A mobile app to transcribe images of printed text from a page.
GNU General Public License v3.0
3 stars 0 forks source link

Create TensorFlow model(s) for text detection/recognition #9

Closed dcarpenter31 closed 3 years ago

dcarpenter31 commented 3 years ago

A TensorFlow model for identifying text in photos will need to be created to be utilized by the app.

rmonaghanjr commented 3 years ago

TensorFlow has an existing OCR model that is documented on this page. It does mention that it isn't the best model for OCR in the wild/in low light but maybe we can use this as a springboard for a different model.

We might also want to look into the OpenCV text detection showcased here.

OpenCV’s EAST text detector is a deep learning model, based on a novel architecture and training pattern. It is capable of (1) running at near real-time at 13 FPS on 720p images and (2) obtains state-of-the-art text detection accuracy.

It seems as if this could be a good solution to this issue, however, more research should be done on this. This is a very complex topic after all.

dyc3 commented 3 years ago

I found that page too.
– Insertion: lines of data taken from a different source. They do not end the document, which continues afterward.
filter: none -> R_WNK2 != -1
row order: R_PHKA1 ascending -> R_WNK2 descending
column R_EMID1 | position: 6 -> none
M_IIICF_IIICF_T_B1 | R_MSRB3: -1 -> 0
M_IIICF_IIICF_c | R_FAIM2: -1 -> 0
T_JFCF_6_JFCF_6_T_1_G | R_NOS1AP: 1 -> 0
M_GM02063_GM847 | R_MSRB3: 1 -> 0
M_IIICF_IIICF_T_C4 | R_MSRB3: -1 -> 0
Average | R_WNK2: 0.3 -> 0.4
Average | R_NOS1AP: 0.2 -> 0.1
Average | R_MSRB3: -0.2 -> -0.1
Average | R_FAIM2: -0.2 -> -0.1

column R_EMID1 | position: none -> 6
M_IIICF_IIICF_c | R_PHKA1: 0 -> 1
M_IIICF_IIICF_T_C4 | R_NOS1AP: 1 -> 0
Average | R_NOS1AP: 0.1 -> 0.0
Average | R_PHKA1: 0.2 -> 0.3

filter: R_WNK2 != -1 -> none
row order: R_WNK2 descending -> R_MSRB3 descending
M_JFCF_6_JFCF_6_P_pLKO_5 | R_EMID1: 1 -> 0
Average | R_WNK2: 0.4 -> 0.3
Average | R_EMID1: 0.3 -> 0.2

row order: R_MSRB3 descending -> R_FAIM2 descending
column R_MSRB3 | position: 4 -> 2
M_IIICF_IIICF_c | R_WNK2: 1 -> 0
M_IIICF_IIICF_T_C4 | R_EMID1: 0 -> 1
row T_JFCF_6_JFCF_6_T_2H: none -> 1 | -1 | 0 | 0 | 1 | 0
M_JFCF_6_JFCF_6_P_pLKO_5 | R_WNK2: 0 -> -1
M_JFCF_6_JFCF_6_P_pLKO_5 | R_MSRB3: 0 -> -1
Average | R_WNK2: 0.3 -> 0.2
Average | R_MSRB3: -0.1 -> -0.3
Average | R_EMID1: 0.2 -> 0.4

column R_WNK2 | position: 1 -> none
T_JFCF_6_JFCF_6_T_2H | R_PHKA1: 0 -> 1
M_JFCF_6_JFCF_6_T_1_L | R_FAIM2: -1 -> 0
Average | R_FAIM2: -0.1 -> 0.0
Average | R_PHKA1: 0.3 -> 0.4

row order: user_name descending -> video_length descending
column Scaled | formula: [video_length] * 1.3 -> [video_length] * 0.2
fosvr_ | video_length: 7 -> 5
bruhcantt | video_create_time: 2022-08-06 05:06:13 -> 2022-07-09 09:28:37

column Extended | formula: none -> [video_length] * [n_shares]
There's a catch:

The models are not general enough for OCR in the wild (say, random images taken by a smartphone camera in a low lighting condition).

This might be usable if we gathered some training data and retrained it, but then we might have to label training data and thats tedious

rmonaghanjr commented 3 years ago

It does mention that it isn't the best model for OCR in the wild/in low light but maybe we can use this as a springboard for a different model.

I did see that too, but we would be faced with the same issue if we were to create our own model anyway. I was more intrigued by the OpenCV text detection because it can run in real-time. Maybe instead of Tensorflow, we can use that.

EDIT: This article (it is on medium so there might be a paywall) has some datasets that contain data for text recognition.

Devanagari Character Dataset KAIST Scene Text Database

dyc3 commented 3 years ago

I have a feeling that it's gonna be tough to get opencv into react native. I'm gonna go look for potential datasets, there's probably something freely available.

rmonaghanjr commented 3 years ago

I just edited my above comment with 2 datasets containing data (>1800 images) that may be able to be used.

dyc3 commented 3 years ago

Datasets that I found:

rmonaghanjr commented 3 years ago

That first one with Cornell looks very promising.

dyc3 commented 3 years ago

Yeah, I'm downloading the COCO dataset right now. mscoco.org seems to be down, but I found a mirror. Gonna look into hosting the dataset somewhere easier to access/more reliable.

Edit: Actually, looks like they moved their website to https://cocodataset.org/

rmonaghanjr commented 3 years ago

Some new resources: https://stackoverflow.com/questions/50344844/tensorflow-js-for-ocr https://github.com/tensorflow/models/tree/master/research/attention_ocr

Attention OCR looks customizable so we can use the COCO dataset that was referenced above.

dyc3 commented 3 years ago

Since we decided to abandon doing this on device, can we close this?

dcarpenter31 commented 3 years ago

Closed since we have moved ML processing to a remote server